> [EXERCISE PROMPT] Write each entry again exactly as shown, but without the images it holds.

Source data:
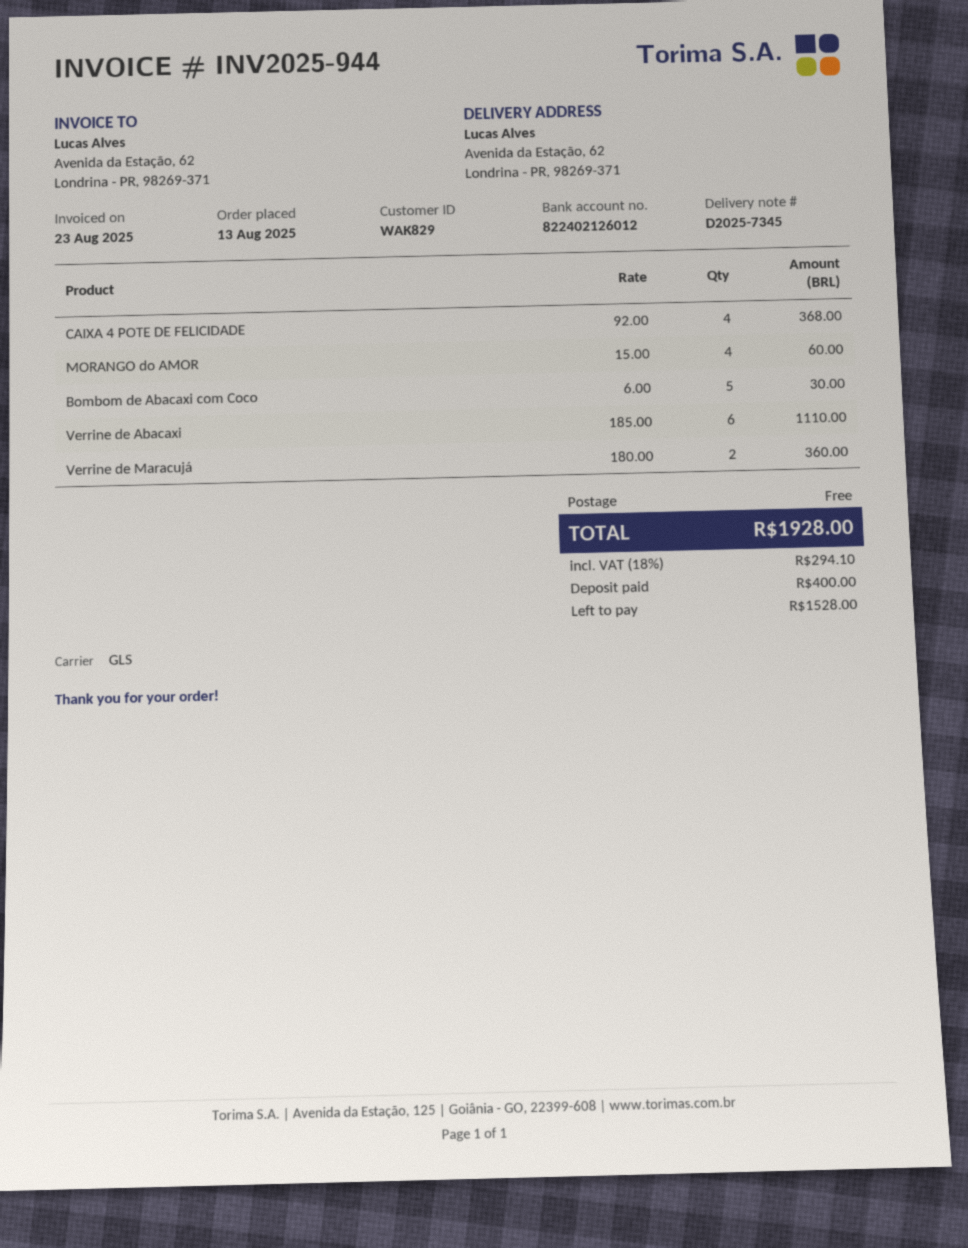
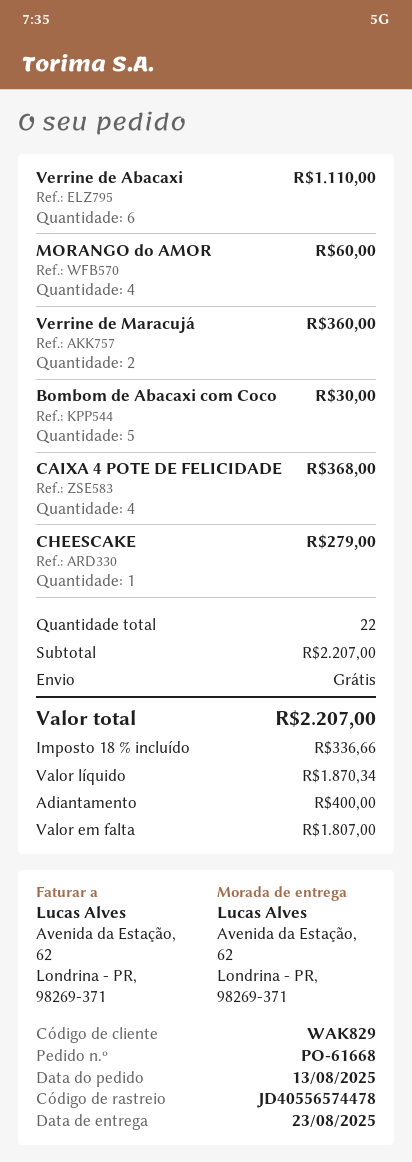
CHEESCAKE: none -> 1 for 279.00
tax: 18% = 294.10 -> 18% = 336.66
total: 1928.00 -> 2207.00
balance: 1528.00 -> 1807.00

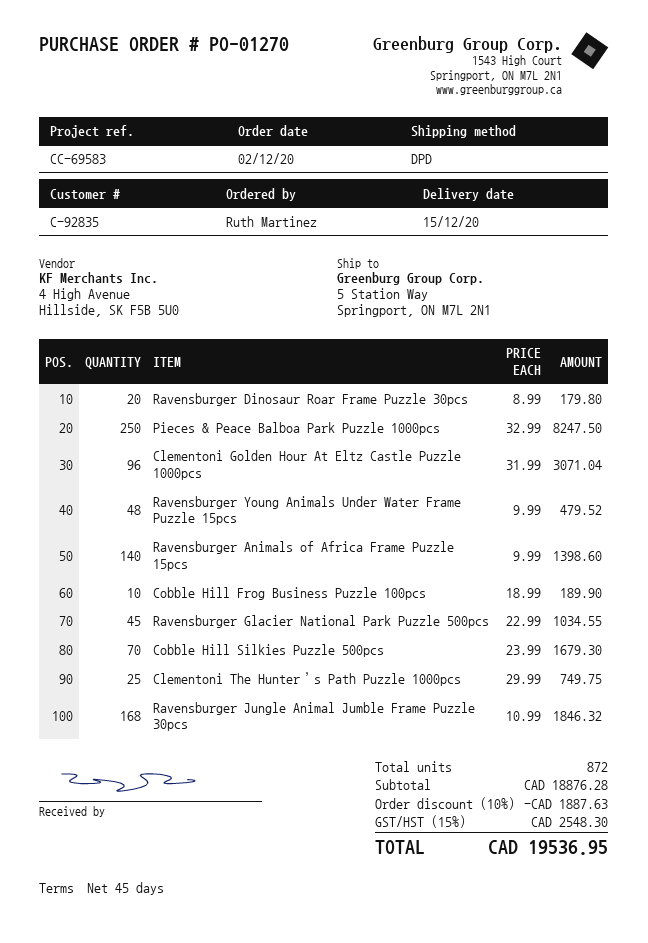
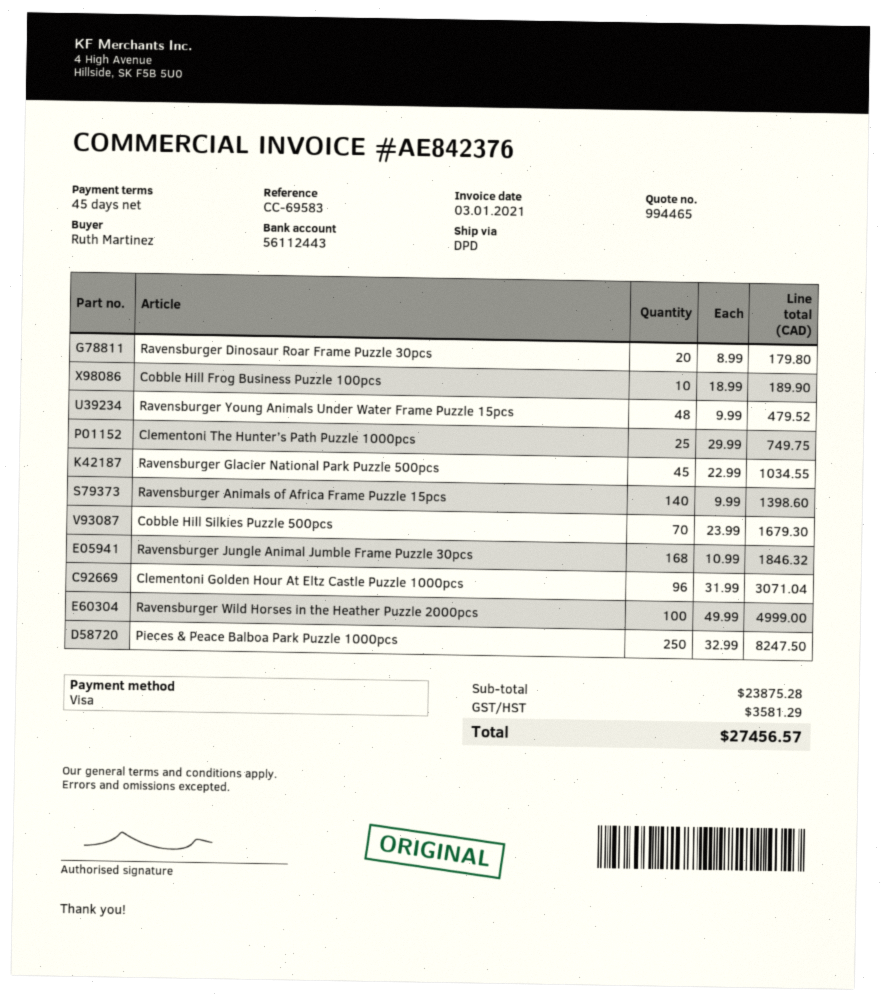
Ravensburger Wild Horses in the Heather Puzzle 2000pcs: none -> 100 x 49.99 = 4999.00
subtotal: 18876.28 -> 23875.28
discount: 10% = 1887.63 -> none
tax: 2548.30 -> 3581.29
total: 19536.95 -> 27456.57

> [SOLVED PROBLEM]
CHEESCAKE: none -> 1 for 279.00
tax: 18% = 294.10 -> 18% = 336.66
total: 1928.00 -> 2207.00
balance: 1528.00 -> 1807.00

Ravensburger Wild Horses in the Heather Puzzle 2000pcs: none -> 100 x 49.99 = 4999.00
subtotal: 18876.28 -> 23875.28
discount: 10% = 1887.63 -> none
tax: 2548.30 -> 3581.29
total: 19536.95 -> 27456.57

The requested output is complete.